[Start of Attachment]

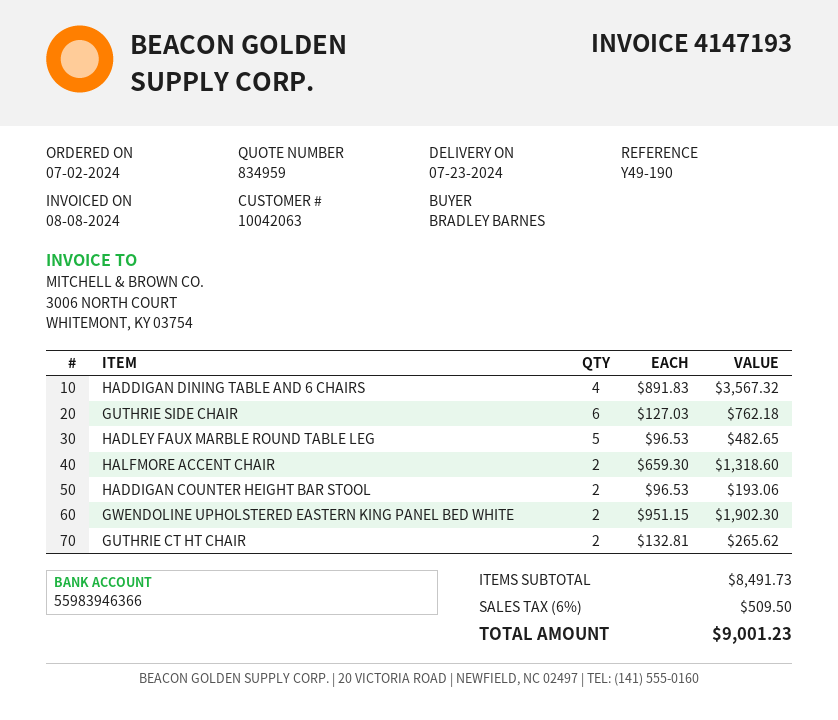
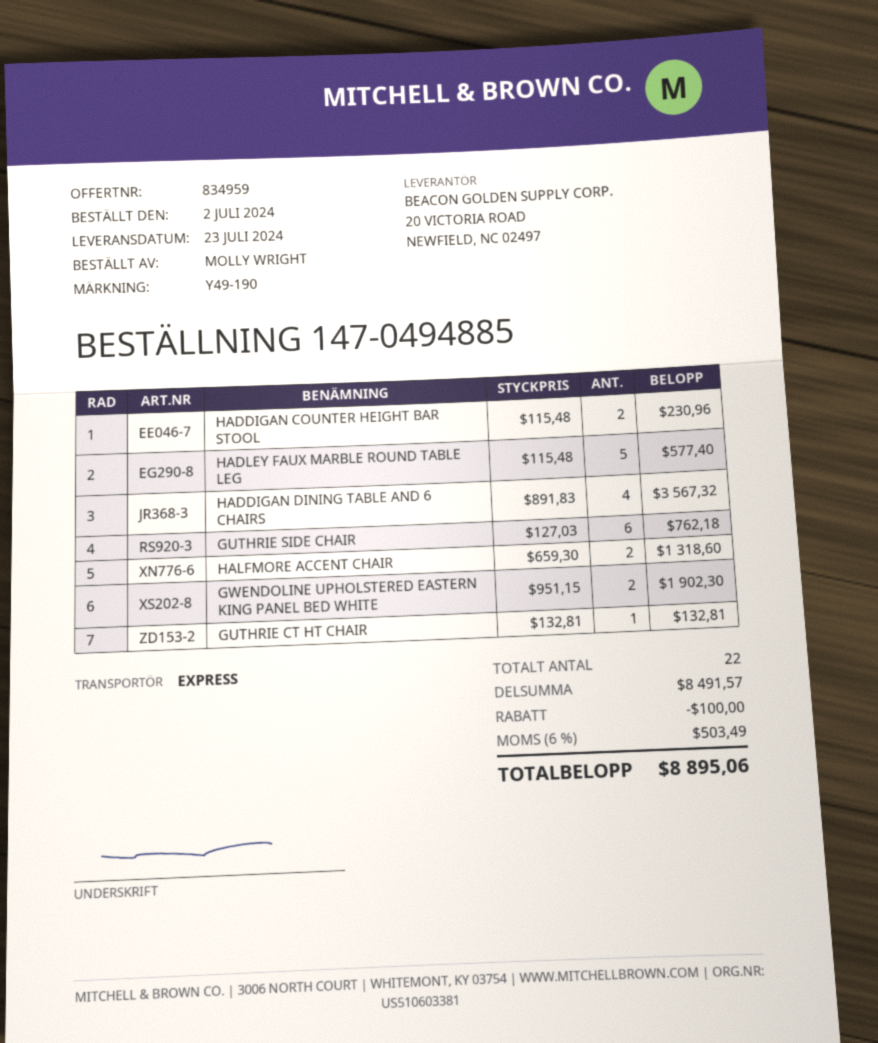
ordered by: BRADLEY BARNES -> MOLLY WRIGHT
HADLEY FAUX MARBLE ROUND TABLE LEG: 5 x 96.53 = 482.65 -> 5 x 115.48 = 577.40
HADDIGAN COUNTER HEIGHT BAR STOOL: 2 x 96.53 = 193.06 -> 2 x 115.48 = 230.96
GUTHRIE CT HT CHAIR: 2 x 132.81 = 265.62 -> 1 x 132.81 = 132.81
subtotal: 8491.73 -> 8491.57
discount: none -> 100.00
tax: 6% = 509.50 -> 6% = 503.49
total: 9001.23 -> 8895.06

[End of Attachment]

Except for the pictures, set down all of the records exactly as they are.

ordered by: BRADLEY BARNES -> MOLLY WRIGHT
HADLEY FAUX MARBLE ROUND TABLE LEG: 5 x 96.53 = 482.65 -> 5 x 115.48 = 577.40
HADDIGAN COUNTER HEIGHT BAR STOOL: 2 x 96.53 = 193.06 -> 2 x 115.48 = 230.96
GUTHRIE CT HT CHAIR: 2 x 132.81 = 265.62 -> 1 x 132.81 = 132.81
subtotal: 8491.73 -> 8491.57
discount: none -> 100.00
tax: 6% = 509.50 -> 6% = 503.49
total: 9001.23 -> 8895.06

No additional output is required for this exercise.